Despite advances in sequencing technologies, assembly of complex plant genomes remains elusive due to polyploidy and high repeat content. Here we report PolyGembler for grouping and ordering contigs into pseudomolecules by genetic linkage analysis. Our approach also provides an accurate method with which to detect and fix assembly errors. Using simulated data, we demonstrate that our approach is of high accuracy and outperforms three existing state-of-the-art genetic mapping tools. Particularly, our approach is more robust to the presence of missing genotype data and genotyping errors. We used our method to construct pseudomolecules for allotetraploid lawn grass utilizing PacBio long reads in combination with restriction site-associated DNA sequencing, and for diploid Ipomoea trifida and autotetraploid potato utilizing contigs assembled from Illumina reads in combination with genotype data generated by single-nucleotide polymorphism arrays and genotyping by sequencing, respectively. We resolved 13 assembly errors for a published I. trifida genome assembly and anchored eight unplaced scaffolds in the published potato genome.

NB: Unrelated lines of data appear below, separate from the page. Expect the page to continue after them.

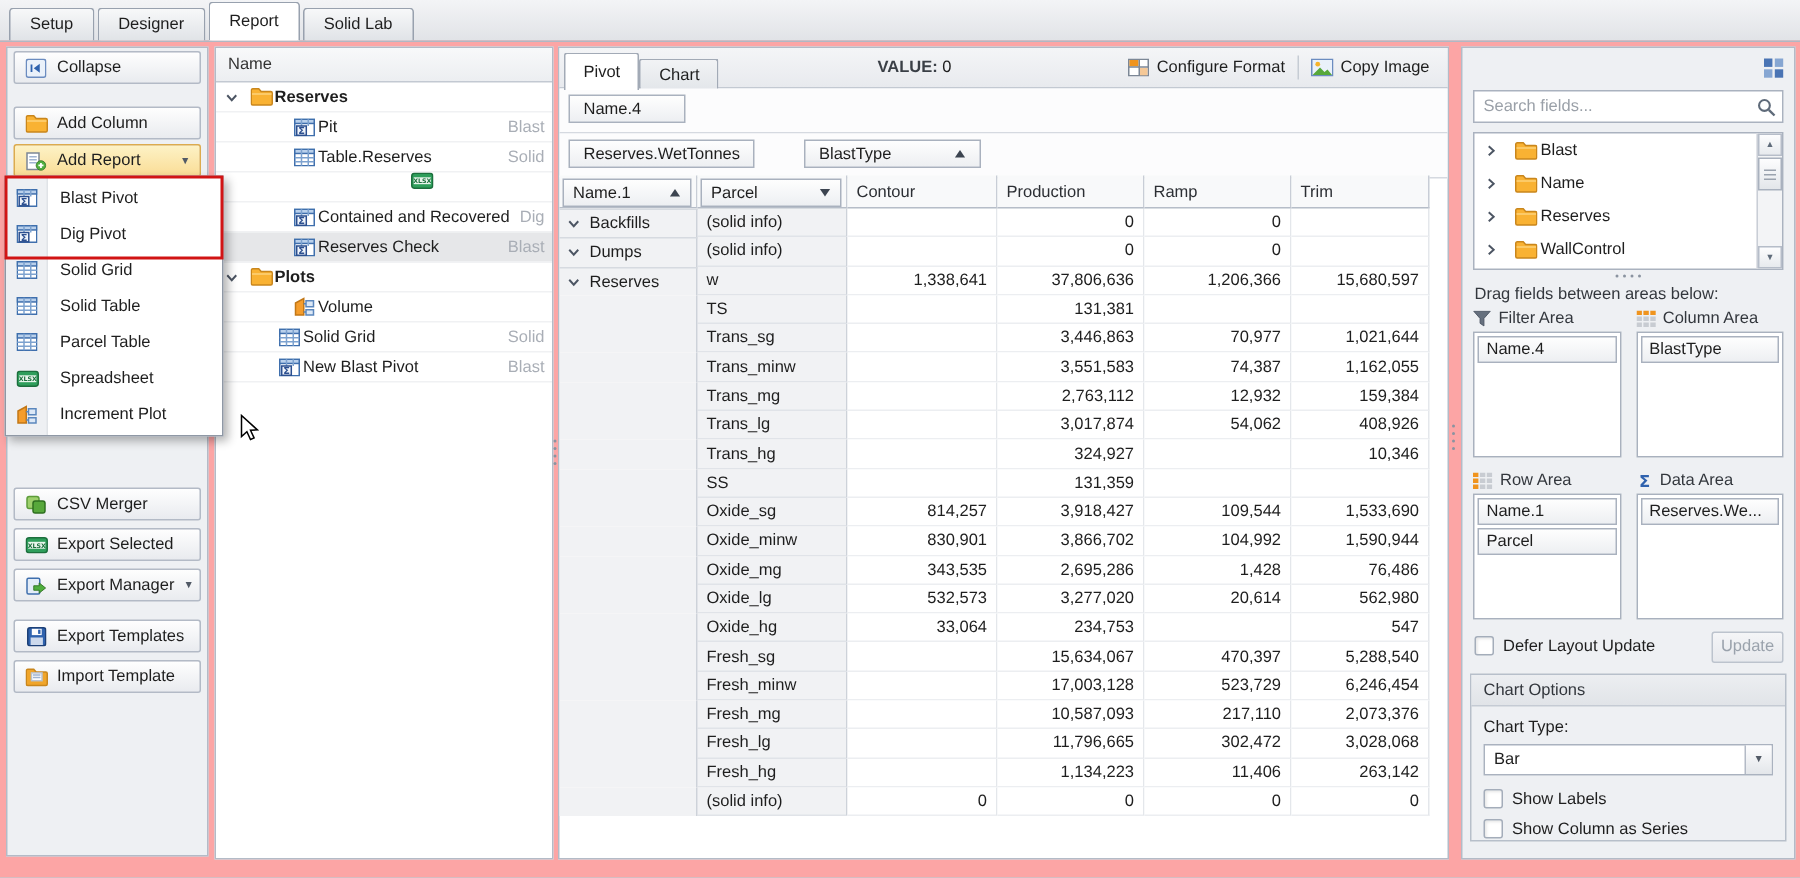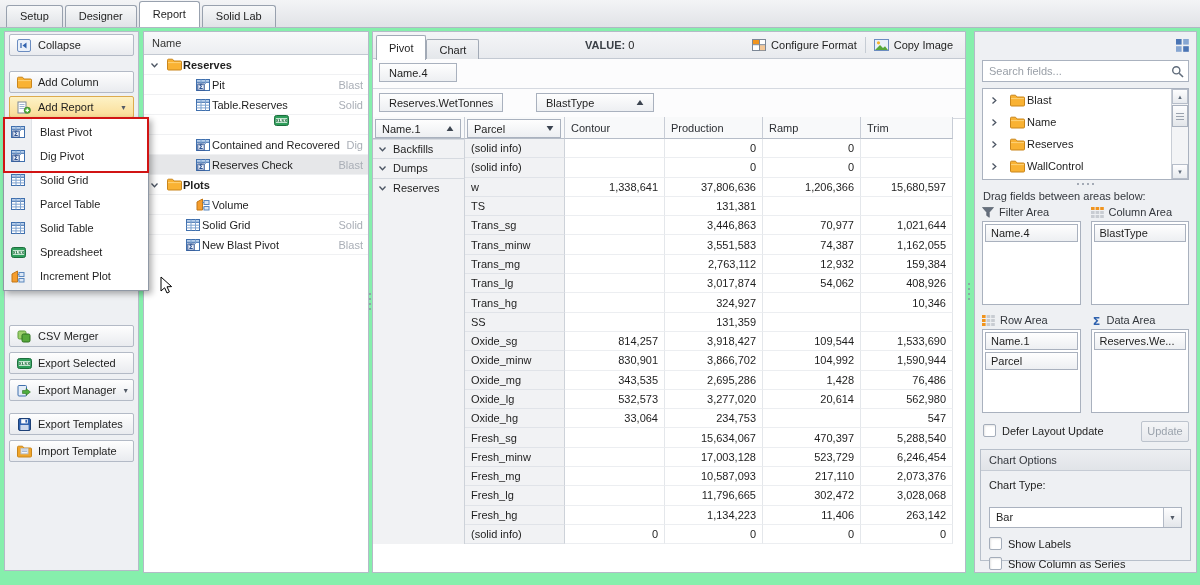"Setup" .app { background: #86efac -> #fca5a5 }
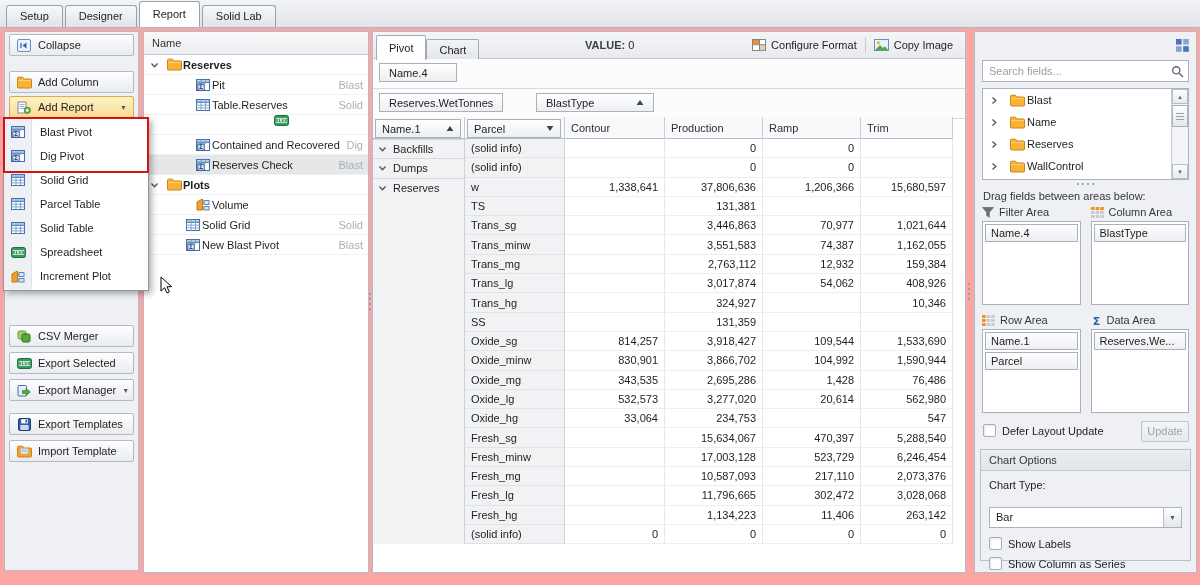"Parcel Table" div.menu-item { order: before "Solid Table" -> after "Solid Table" }
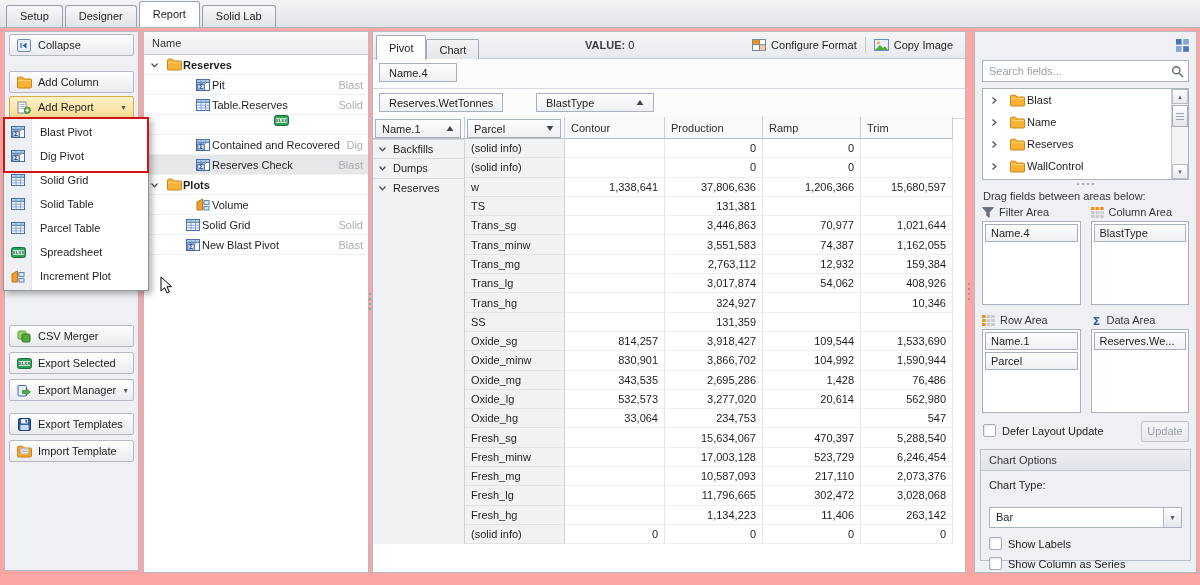"Bar" .combo { margin-top: 16px -> 5px }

尽管测序技术取得了进步，但由于多倍体和高重复含量，复杂植物基因组的组装仍然难以实现。在这里，我们报告了 PolyGembler 通过遗传连锁分析将重叠群分组和排序为假分子。我们的方法还提供了一种准确的方法来检测和修复装配错误。使用模拟数据，我们证明我们的方法具有很高的准确性，并且优于三种现有的最先进的遗传作图工具。特别是，我们的方法对于缺失基因型数据和基因分型错误的存在更加稳健。我们使用我们的方法利用 PacBio 长读段结合限制性位点相关 DNA 测序构建异源四倍体草坪草的伪分子，并利用从Illumina 读段组装的重叠群并结合单核苷酸多态性生成的基因型数据构建二倍体三裂叶薯和同源四倍体马铃薯的伪分子分别通过阵列和测序进行基因分型。我们解决了已发表的I. trifida基因组组装的 13 个组装错误，并在已发表的马铃薯基因组中锚定了 8 个未放置的支架。